DMC is part of a suite of federally backed risk-management tools, including the Dairy Revenue Protection (DRP) program and the Livestock Gross Margin for Dairy Producers (LGM-Dairy) program, which were revamped in the 2018 Farm Bill at NMPF’s urging. DMC resulted from NMPF’s effort to improve inadequate federal margin-protection insurance. LGM-Dairy and DRP were made workable via NMPF’s efforts to remove spending caps and a ban on enrollment in multiple programs, which previously limited their usefulness.

More than $1.1 billion – a record – in DMC payments are expected to be distributed to dairy producers under the 2021 program, according to USDA data as of Dec. 6.

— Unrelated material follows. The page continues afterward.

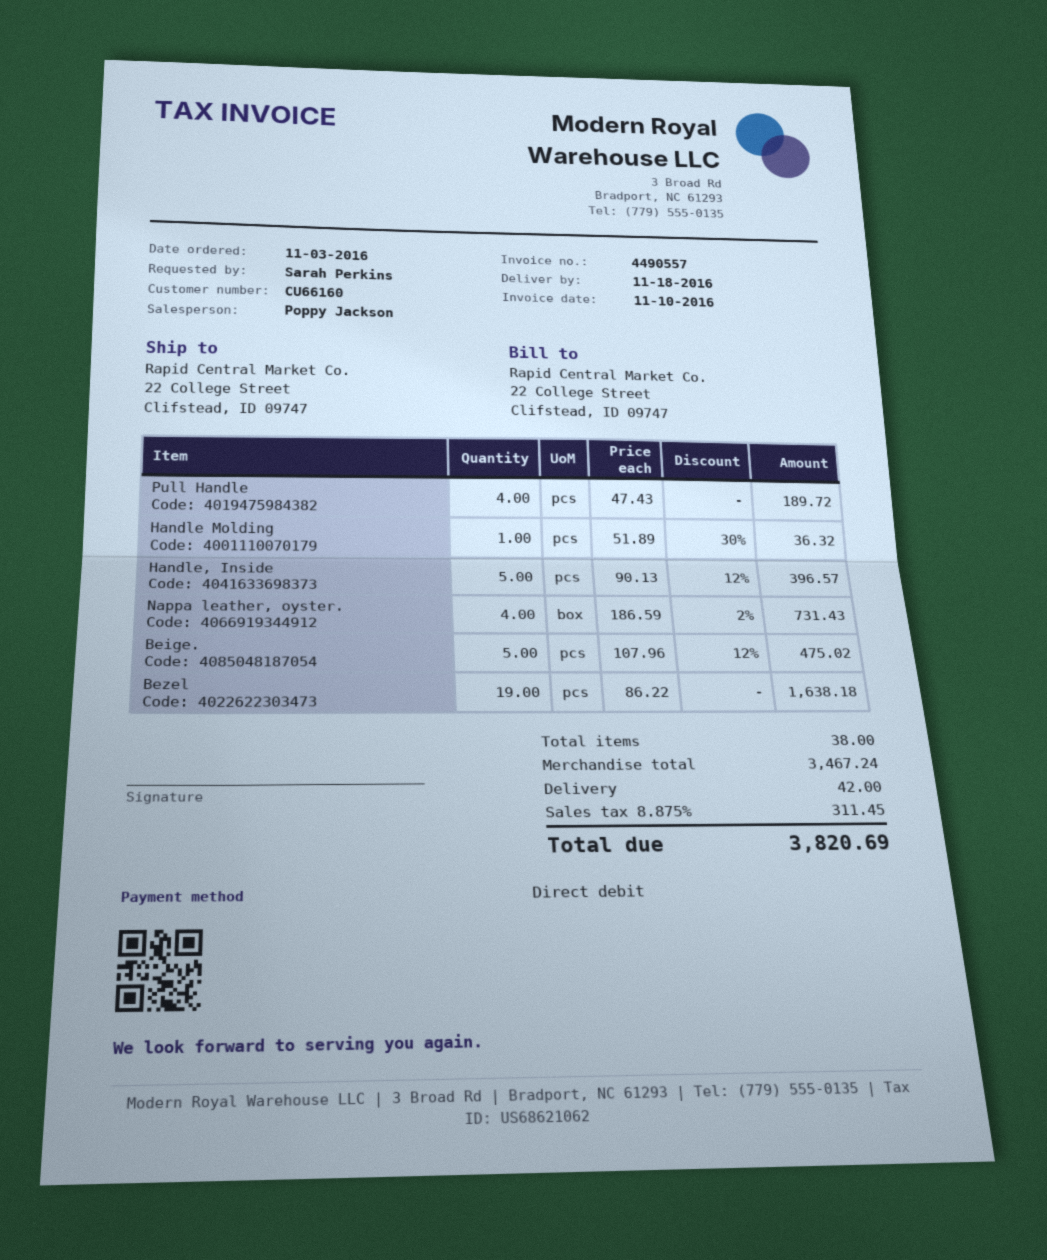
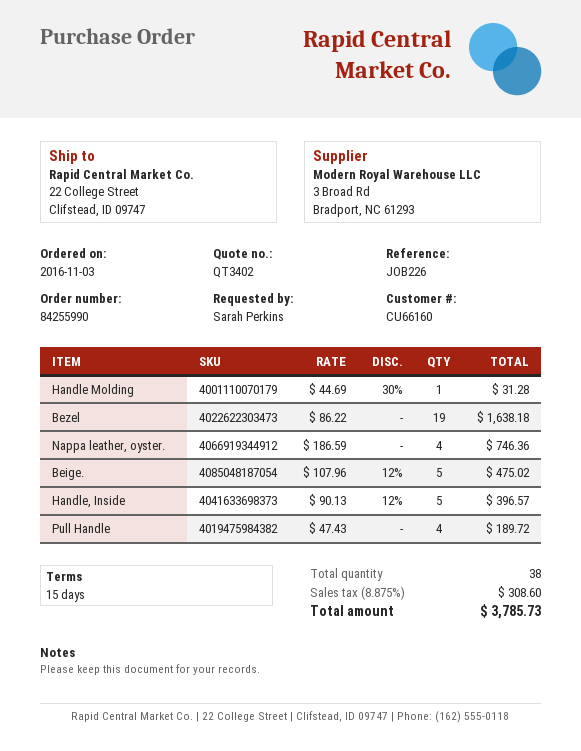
Handle Molding: 1 x 51.89 - 30% = 36.32 -> 1 x 44.69 - 30% = 31.28
Nappa leather, oyster.: 4 x 186.59 - 2% = 731.43 -> 4 x 186.59 = 746.36
shipping: 42.00 -> none
tax: 8.875% = 311.45 -> 8.875% = 308.60
total: 3820.69 -> 3785.73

While DMC in 2022 will fully incorporate the premium-quality alfalfa price into the DMC feed cost formula, an improvement from the current structure that uses a 50-50 blend between the premium-quality price and the regular price, USDA will make retroactive payments to producers to January 2020. Meanwhile, the new Supplemental Dairy Margin Coverage program will enable some producers who are also enrolled in DMC to receive additional payments reflecting increases in their production since 2014 retroactively to January 2021.

Both improvements occurred at NMPF’s urging. The alfalfa recalculation also will further benefit dairy in the next farm bill, as it will increase the amount of funds available for all programs that benefit dairy farmers.

October DMC Margin Shows Another Large Monthly Increase

The October margin under the Dairy Margin Coverage program was $8.77/cwt, $1.85/cwt higher than a month earlier, as prices rose and feed costs fell. The October margin will produce a payment of about $0.73/cwt for coverage at the $9.50/cwt level. When eventually topped up with the full dairy-quality alfalfa cost figured in, this payment will rise to $0.96/cwt.

The October DMC feed cost dropped $0.55/cwt from a month earlier, mostly on a lower corn price, while the milk price rose by $1.30/cwt to $19.70/cwt. The increase was the third largest one-month increase since milk price-minus-feed cost margins were first calculated for federal dairy safety-net programs in 2014. Together with August’s increase, October’s margin rose $3.53/cwt over a two-month period.

The recent strength of milk prices is expected to continue through the end of the year, potentially ending this year’s unbroken string of margins below $9.50/cwt.